Полынин хотел спросить его, как там — на фланге, но, вспомнив о «верблюде», не решился заговорить, боясь вспугнуть чуткий сон соседа справа…
На последнем занятии Виталий Николаевич Лепешкин рассказывал о международном положении, и всех насторожили его слова о продвижении немецких войск к советским границам. Кто-то задал вопрос, уж не грозят ли они нам войной? Но политрук отвел это предположение, зачитав коммюнике. В официальном заявлении говорилось о сосредоточении немецких войск возле советских границ — и это сразу врезалось в память. Но в конце шло опровержение провокационных слухов, и все вздохнули спокойно. Правда, где-то в тайниках души рождалось подозрение: «Успокаивают нас, а сами что-то знают…»
Последние радиограммы, которые Полынин передавал в штаб отряда, были помечены серией «молния». Однако на тревожные сигналы командиров заставы пришел ответ: «Не поддаваться на провокации. Усилить наряды».

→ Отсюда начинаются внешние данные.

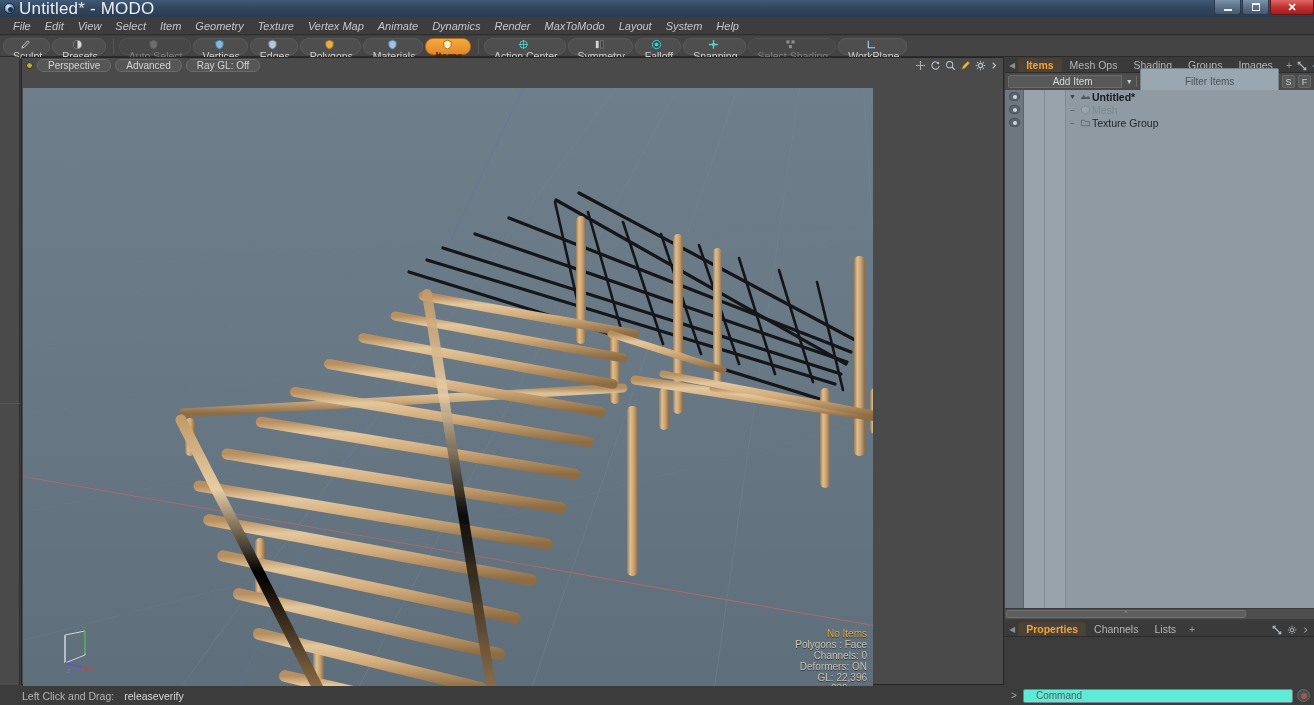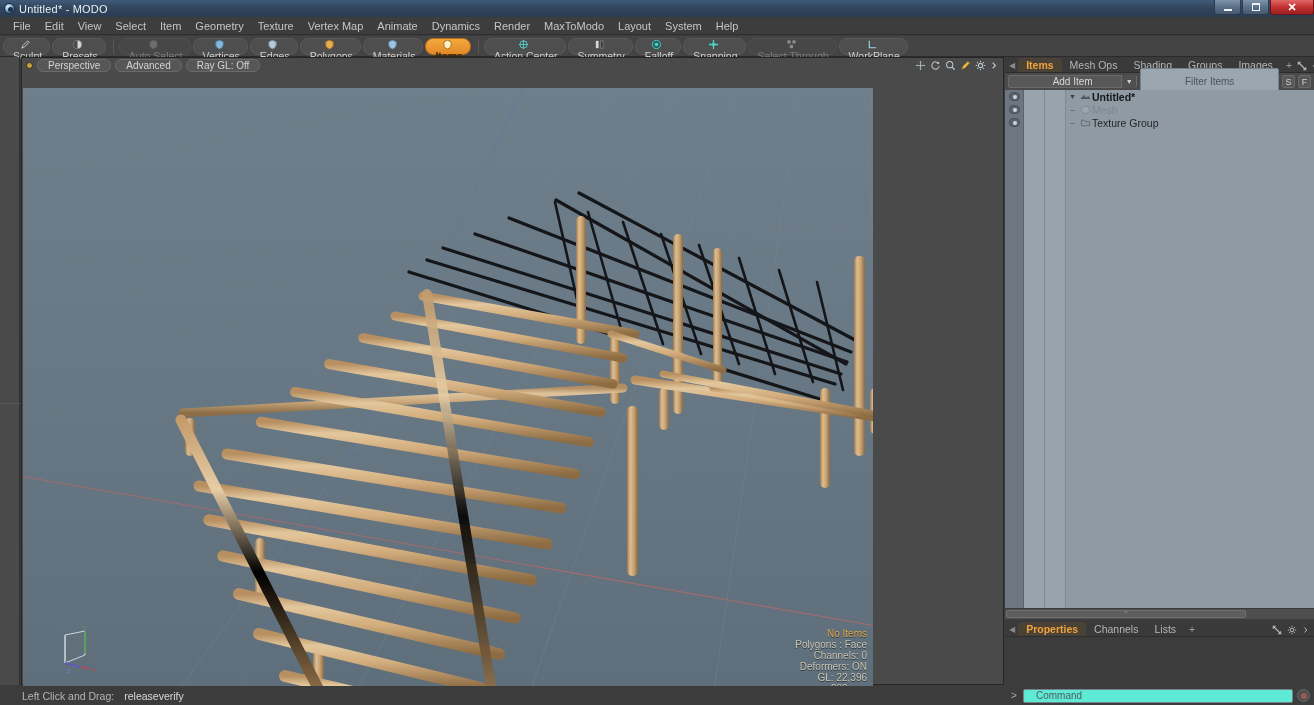--- a/index.html
+++ b/index.html
@@ -32,7 +32,7 @@
     background: #15354f; border-radius: 50%;
   }
   #titlebar .tb-title {
-    font-size: 11px; color: #e9eef4; letter-spacing: .2px; white-space: nowrap;
+    font-size: 17px; color: #e9eef4; letter-spacing: .2px; white-space: nowrap;
   }
   #win-controls { position: absolute; right: 0; top: 0; height: 17px; display: flex; align-items: flex-start; }
   #win-controls .wbtn {

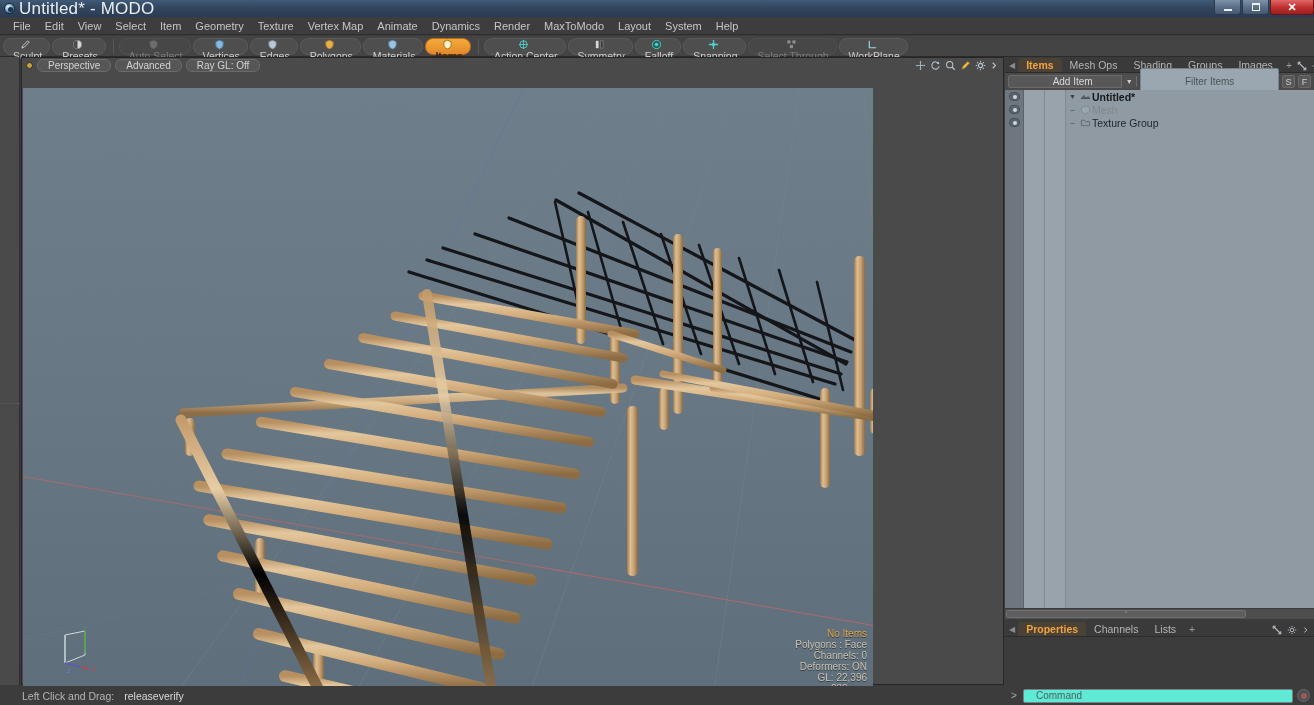--- a/index.html
+++ b/index.html
@@ -57,7 +57,7 @@
     position: absolute; left: 0; top: 17px; width: 1314px; height: 18px;
     background: #3d3d3d;
     border-bottom: 1px solid #2e2e2e;
-    display: flex; align-items: center; padding-left: 6px;
+    display: flex; align-items: center; padding-left: 6px; font-style: italic;
   }
   #menubar .mi {
     padding: 1px 7px; font-size: 11px; color: #c6c6c6; white-space: nowrap; cursor: default;

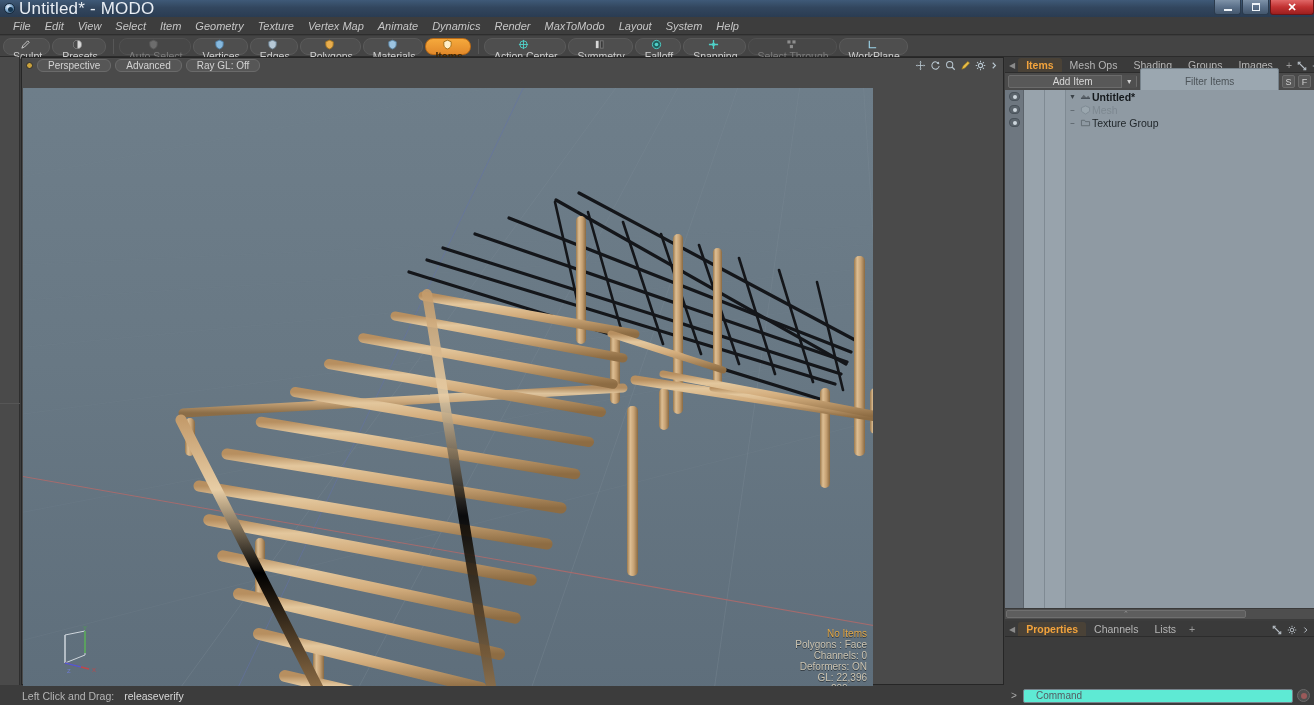--- a/index.html
+++ b/index.html
@@ -379,7 +379,7 @@
         <rect x="7" y="1.5" width="3.4" height="3.4" fill="#8d8d8d"></rect>
         <rect x="4.2" y="6.6" width="3.4" height="3.4" fill="#8d8d8d"></rect>
       </svg>
-      <span class="lbl">Select Through</span>
+      <span class="lbl">Select Shading</span>
     </div>
 
     <div class="tbtn">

Пограничники и без того не поддавались, следя за румынскими старателями, которые спешно опутывали свой берег колючей проволокой и на флангах возводили дзоты. Не дожидаясь, когда на заставу пришлют саперов, пограничники, свободные от нарядов, отрывали окопы второй линии обороны. Работали по ночам, скрытно от глаз противника, опасаясь, что он обнаружит нашу подготовку — и тогда может возникнуть международный конфликт. На той стороне почему-то этого не остерегались…
9
Когда Полынин проснулся, все вокруг ходило ходуном. В полумраке казармы шла сосредоточенная, молчаливая возня людей: скрипели голенища кирзовых сапог, стучали об пол подковки каблуков, позвякивали пряжки ремней… И хотя голос дежурного по заставе завяз в грохоте канонады, всем было ясно, что нагрянула беда.
Один за другим пограничники подбегали к пирамиде и выхватывали из гнезд винтовки. Легкое одноэтажное здание вздрагивало, качалось от взрывных волн. Казалось, секунда-другая — и снаряд разнесет все в щепы.
Соседние койки были уже пусты. Полынин быстро надел гимнастерку, брюки, чувствуя, как все это вроде не по нему, но раздумывать было некогда: он уходил последним, и в разобранной пирамиде осталась только его винтовка. Он подхватил ее на ходу и бросился к дверям. С высокого крыльца один за другим ныряли в дымную мглу пограничники и боком-боком, словно крабы по каменному молу, добирались до угла и исчезали из глаз. Стена заставы в одно мгновение стала пестрой, и от нее в разные стороны отлетала штукатурка и вылезала деревянная дранка.
Вся степь гудела, и сквозь этот зловещий гул пробивался торопливый стук пулемета, который отдавался в висках, как прорвавшаяся сквозь грозовые разряды в эфире бешеная очередь точек — по пять кряду.
В коридоре между казармой и красным уголком, где обычно проходил боевой расчет, лейтенант Ветчинкин отдавал быстрые и короткие распоряжения командирам отделений, и цепочки пограничников исчезали за бревенчатым зданием красного уголка.
Вдоль дороги тянулись разноцветные нити трассирующих пуль.
Стремительный полет свинца обычно не заметен для глаза, но сейчас пуля летела, как маленькая ракета, оставляя за собой прямую яркую полосу, которая все удлинялась и удлинялась, пронизывая насквозь видимое пространство.